_Exercise goal_: Lines below containing the word "Royal" should be copied out.

Segment Open

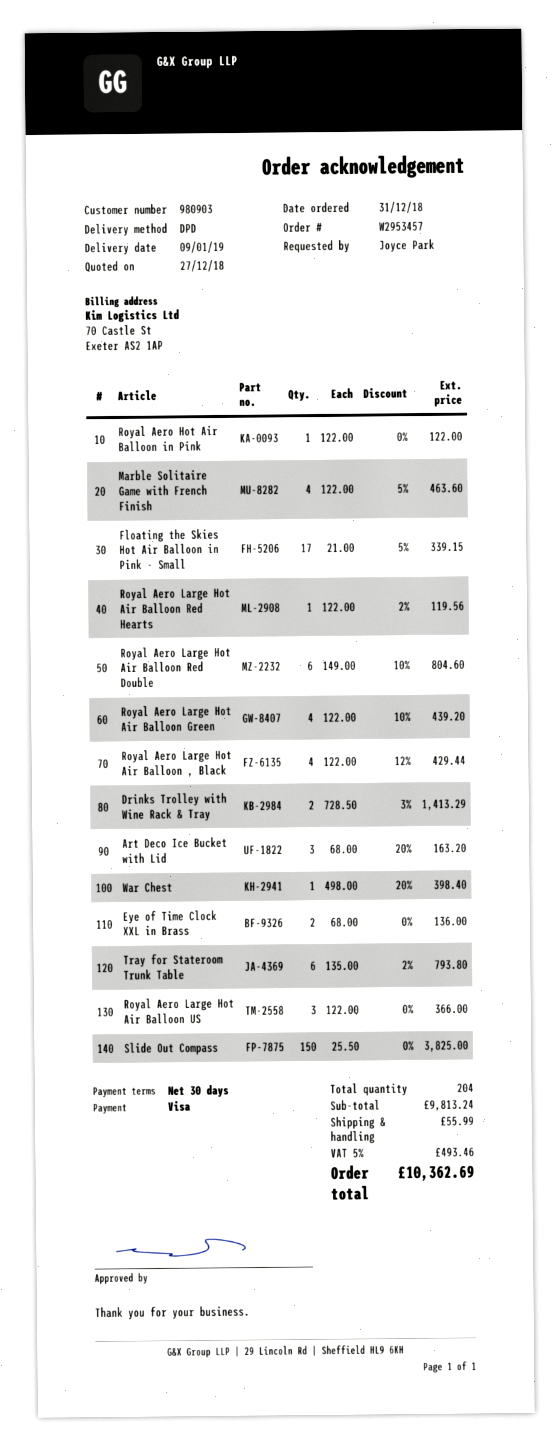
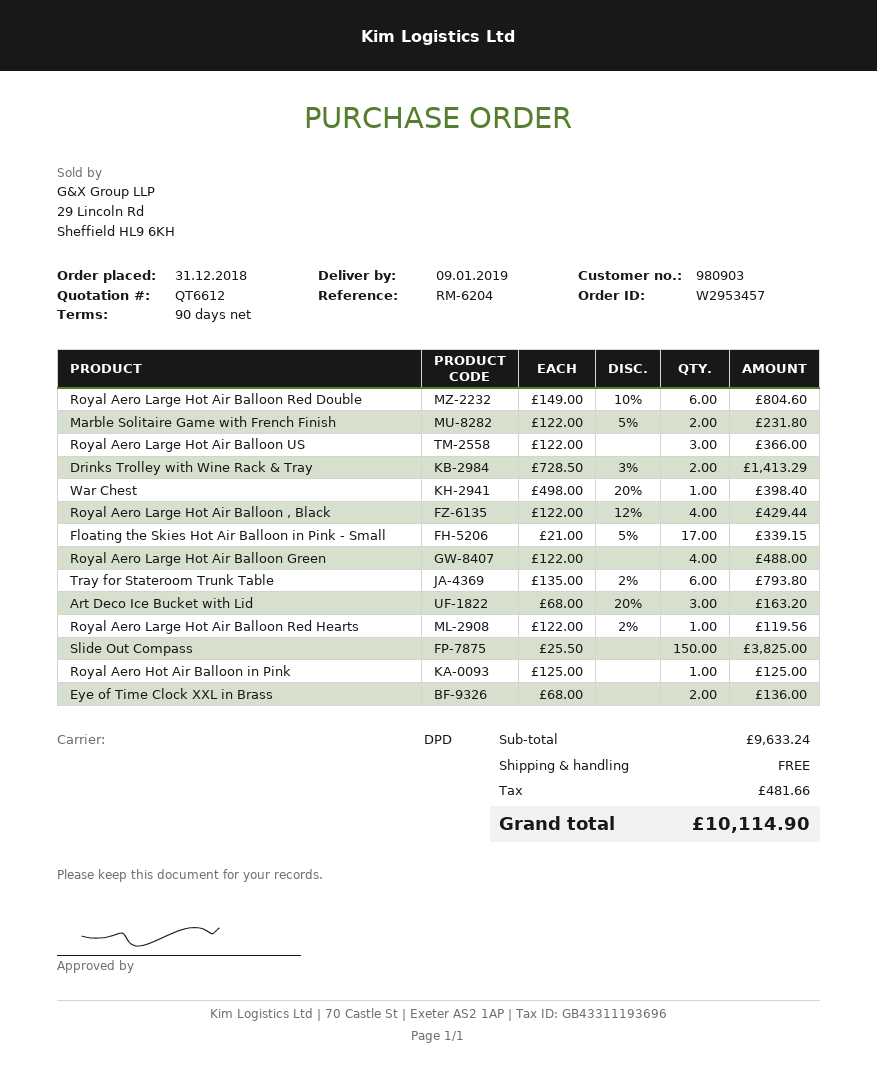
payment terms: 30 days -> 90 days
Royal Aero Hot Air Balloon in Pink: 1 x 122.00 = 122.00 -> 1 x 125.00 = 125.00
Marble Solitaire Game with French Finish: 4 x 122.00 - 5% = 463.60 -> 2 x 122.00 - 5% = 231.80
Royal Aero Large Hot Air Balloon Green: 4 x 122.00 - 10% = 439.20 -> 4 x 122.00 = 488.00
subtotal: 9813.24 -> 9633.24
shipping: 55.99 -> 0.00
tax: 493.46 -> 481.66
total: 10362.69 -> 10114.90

Segment Closed

_Answer for the task_:
Royal Aero Hot Air Balloon in Pink: 1 x 122.00 = 122.00 -> 1 x 125.00 = 125.00
Royal Aero Large Hot Air Balloon Green: 4 x 122.00 - 10% = 439.20 -> 4 x 122.00 = 488.00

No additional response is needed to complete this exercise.